Changes to Reading’s Charter Board ordinance aimed at reducing legal costs


The city council voted to amend the Charter Board Ordinance in an effort to rein in legal fees.

The changes include the elimination of the expensive advisory opinion process; creating a more streamlined and less protracted process for resolving disputes; and setting guidelines for allowable spending.

The council’s enforcement powers and residents’ ability to report suspected offenses remain unchanged.

“We want people to be able to file (complaints),” Councilwoman Marcia Goodman-Hinnershitz said Monday, “and we want to do it in a way that addressed their issues but is also cost-effective and efficient.”

Counsel with his and the city’s attorneys began drafting the changes nearly a year ago. The draft amendment went through several iterations before the finalized changes were introduced at a council meeting last month.

“With the work of our city attorneys and input from a charter board attorney, we came to a good balance,” Goodman-Hinnershitz said.

Animal control

The Board authorized the execution of a one-year agreement with the Animal Rescue League of Berks County for animal control services at a rate of $3 per capita.

The rescue league has a shelter in Cumru Township and fosters domestic animals in homes throughout Berks.

Under the contract, the rescue league will respond to reports of stray dogs, stray and feral cats and cases of animal abuse.

“I just want to express my appreciation to the Animal Rescue League,” Goodman-Hinnershitz said.

The nonprofit helped in the case of a stray dog ​​that recently wandered into the east Reading area, the councilman said.

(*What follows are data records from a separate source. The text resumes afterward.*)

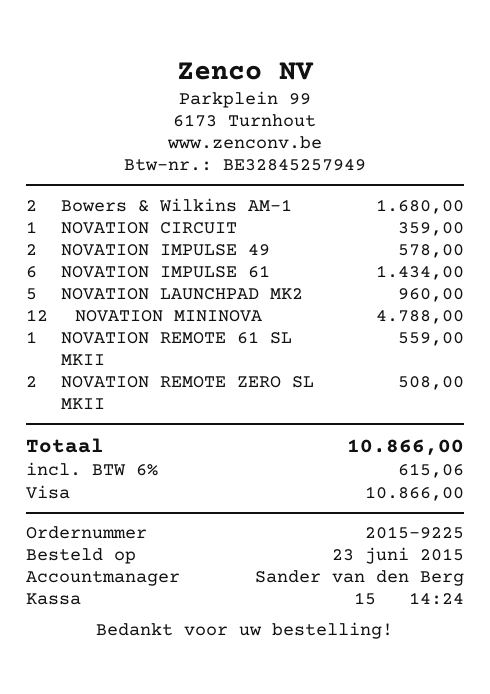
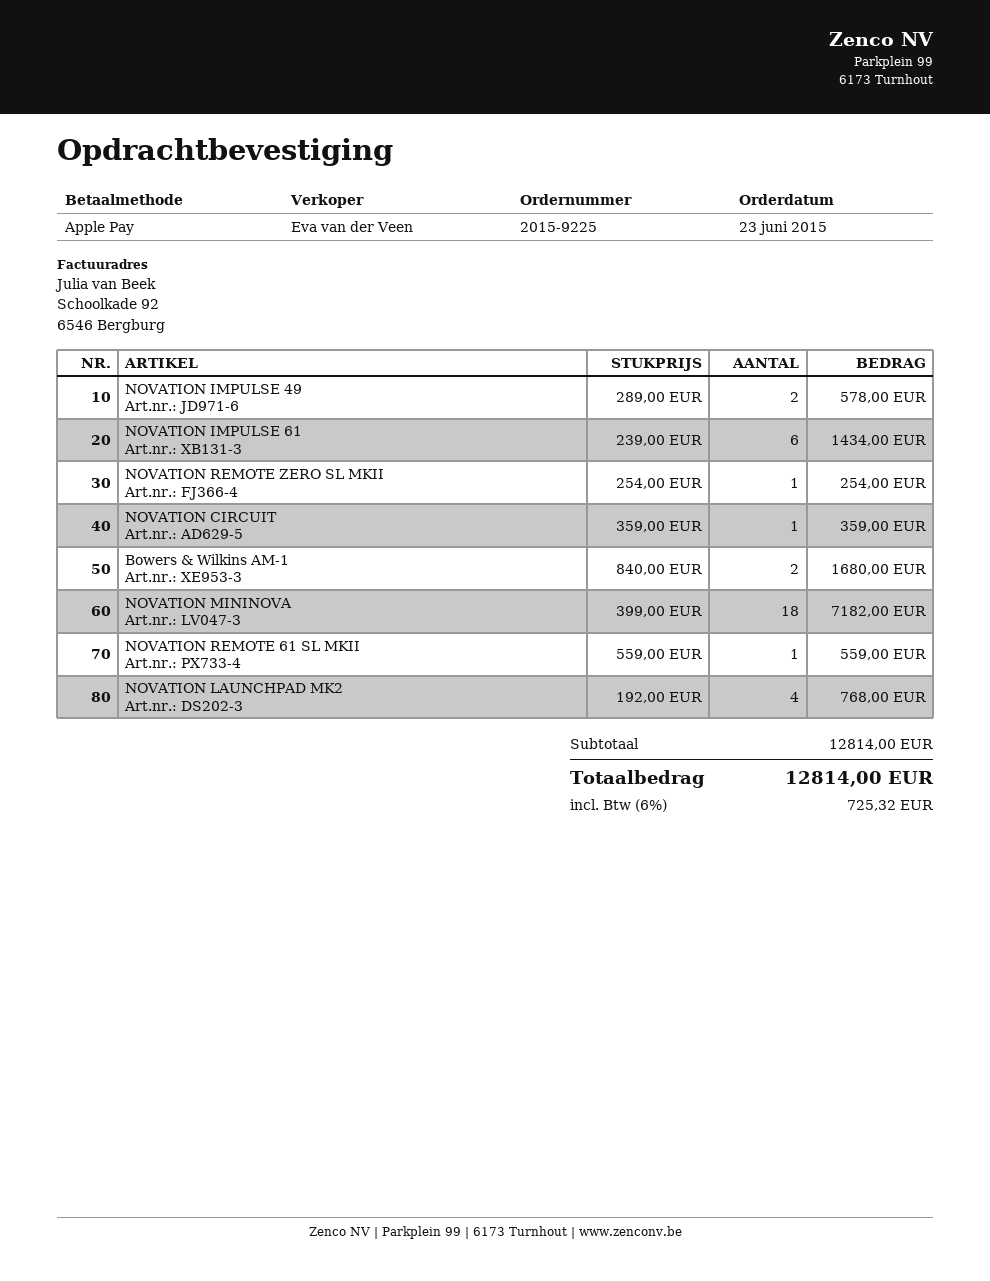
sales rep: Sander van den Berg -> Eva van der Veen
payment method: Visa -> Apple Pay
NOVATION LAUNCHPAD MK2: 5 for 960.00 -> 4 for 768.00
NOVATION MININOVA: 12 for 4788.00 -> 18 for 7182.00
NOVATION REMOTE ZERO SL MKII: 2 for 508.00 -> 1 for 254.00
tax: 6% = 615.06 -> 6% = 725.32
total: 10866.00 -> 12814.00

“While we care for people in the community,” she added, “we must respect that our pets and our furry friends are also part of our community.”

Fatal fire

The Council also offered condolences to the family of the 13-year-old girl who died in a house fire on January 21 and praised the city and fire services for their heroic efforts.

Firefighters rescued a critically injured 63-year-old man from the basement and a young woman who fled from the second floor to the porch roof of the home on Summit Avenue in Millmont.

Two other family members, including a teenager, escaped on their own.

“What an extraordinary effort the people in the fire department had to make,” said Council President Donna Reed. “Every day we are eternally grateful that you all come to work.”

Hoh remember

Council members, city administrators and others also offered their condolences to the family of the Rev. Paul J. Hoh II, a former council president who died Jan. 19.

“First and foremost, he was a man of integrity,” city managing director William Heim said of Hoh.

Heim said he was serving as city police chief when Hoh was appointed council president.

Hoh was later elected to the position for a four-year term beginning in 1998.

Heim said Hoh’s knowledge, practicality, understanding and tolerance of others’ views made the former council president an ideal leader.